90 000 euros. C'est le capital que les éleveurs doivent réunir pour convaincre les autres partenaires, notamment les collectivités locales, de se lancer dans un projet de construction d'un atelier d'abattage et de découpe de proximité. L'abattoir de Malestroit ferme ses portes en fin d'année. La ville ne veut plus piloter l'outil et les mises aux normes s'avèrent problématiques dans une zone, au demeurant, inondable. "Les déplacements seront plus longs pour acheminer les animaux, avec le risque de revoir des abattages sauvages dans les campagnes. Les abattages d'urgence seront problématiques. Au moment où les circuits courts se développent, l'absence d'un abattoir de proximité, pour toutes espèces, est préjudiciable à la région", considère Philippe Bernard, responsable de l'antenne de la Chambre d'agriculture de Questembert. La population locale augmente, le nombre de bouchers diminue. L'atelier découpe est intéressant pour les éleveurs (autocon- sommation et vente directe).
Zone d'influence étendue
L'investissement dans un tel outil atteint 2 300 000 euros. 600 000 euros de subvention, 1 million emprunté ; la part d'autofinancement est de 700 000 euros. Les communautés de commune du secteur pourraient mettre 550 000 euros dans le projet. Les bouchers, qui rechignent à réaliser les mises aux normes de leurs propres petits ateliers, encouragent la création de l'outil d'abattage et de découpe. Ils pourraient financer le projet à hauteur de 60 000 euros. Reste la part des éleveurs. "À raison de 100 euros la part de capital social pour un éleveur concerné par l'autoconsommation et 250 euros pour celui qui vend en direct, le financement est envisageable", poursuit Philippe Bernard, conscient des besoins dans un rayon estimé à une quarantaine de kilomètres. "C'est un projet de développement territorial qui concerne 3 départements et deux régions : Pays de Ploërmel, Cœur de Bretagne, Pays de Vannes, Pays de Redon et Vilaine".
Viabilité de l'outil
L'abattoir doit traiter au moins 700 tonnes (veaux, vaches, ovins, porcins) par an pour équilibrer ses comptes, dont 150 tonnes découpées et conditionnées. "Une simple unité d'abattage n'est pas viable. L'atelier de découpe est indispensable". 400 tonnes environ seraient apportées par les agriculteurs et 300 tonnes par les bouchers. Les tarifs seront compétitifs par rapport aux autres unités d'abattage. Le nouvel abattoir, idéalement situé en bordure de la voie express, pourrait entrer en concurrence avec celui de Vannes. "Nous n'avons pas de certitude sur la pérennité de l'outil privé de Vannes. Celui de Sérent, de type coopératif, serait une sécurité pour les éleveurs". Il n’y a plus d’abattoir public, en Morbihan, en dehors de Belle Ile.

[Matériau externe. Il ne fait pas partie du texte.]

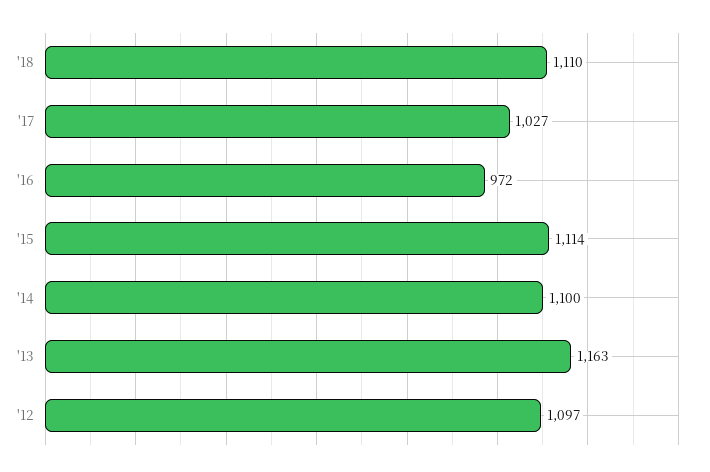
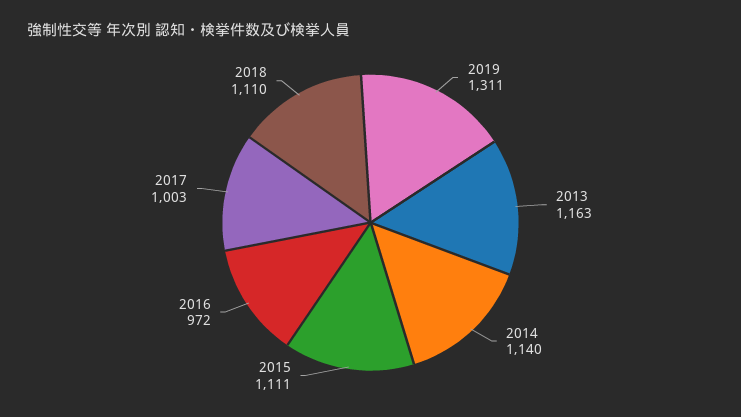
'17: 1027 -> 1003
'15: 1114 -> 1111
'14: 1100 -> 1140
'12: 1097 -> none
2019: none -> 1311

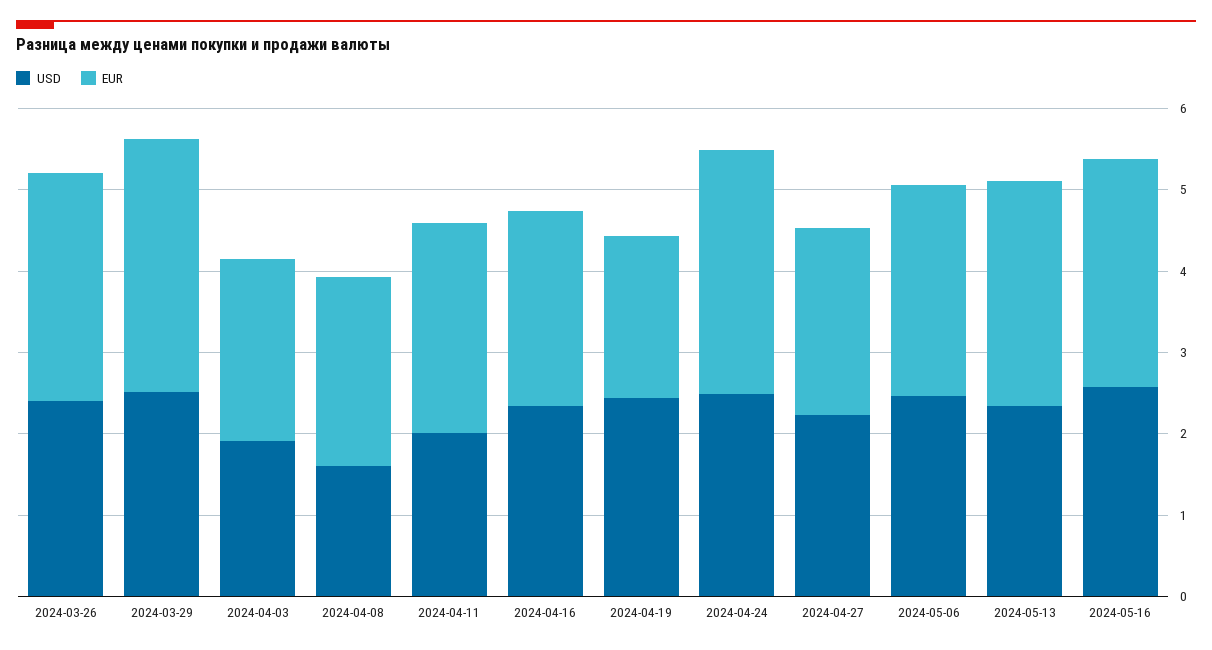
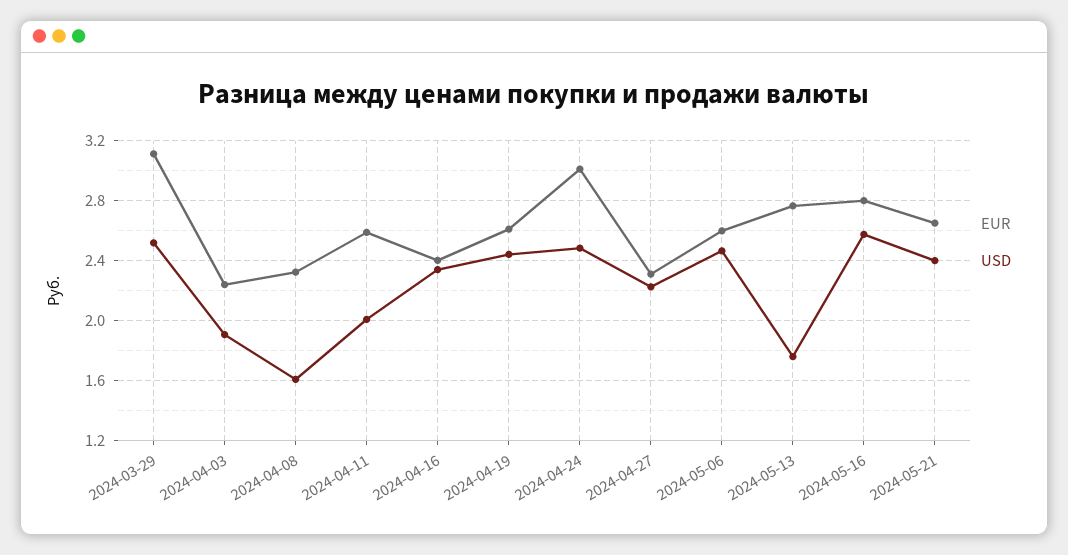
USD, 2024-03-26: 2.4 -> none
EUR, 2024-03-26: 2.8 -> none
EUR, 2024-04-19: 2 -> 2.6
USD, 2024-05-13: 2.4 -> 1.75
EUR, 2024-05-21: none -> 2.65
USD, 2024-05-21: none -> 2.4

La nouvelle structure sera gérée sous forme de société d'économie mixte locale. La validation du plan de financement aura lieu en décembre 2009. La mise en service s'effectuera, au mieux, au quatrième trimestre 2011, après l'obtention des différents permis et autorisations.
Bernard Laurent
Photo : L'abattoir de Sérent serait idéalement placé en bordure de la voie express.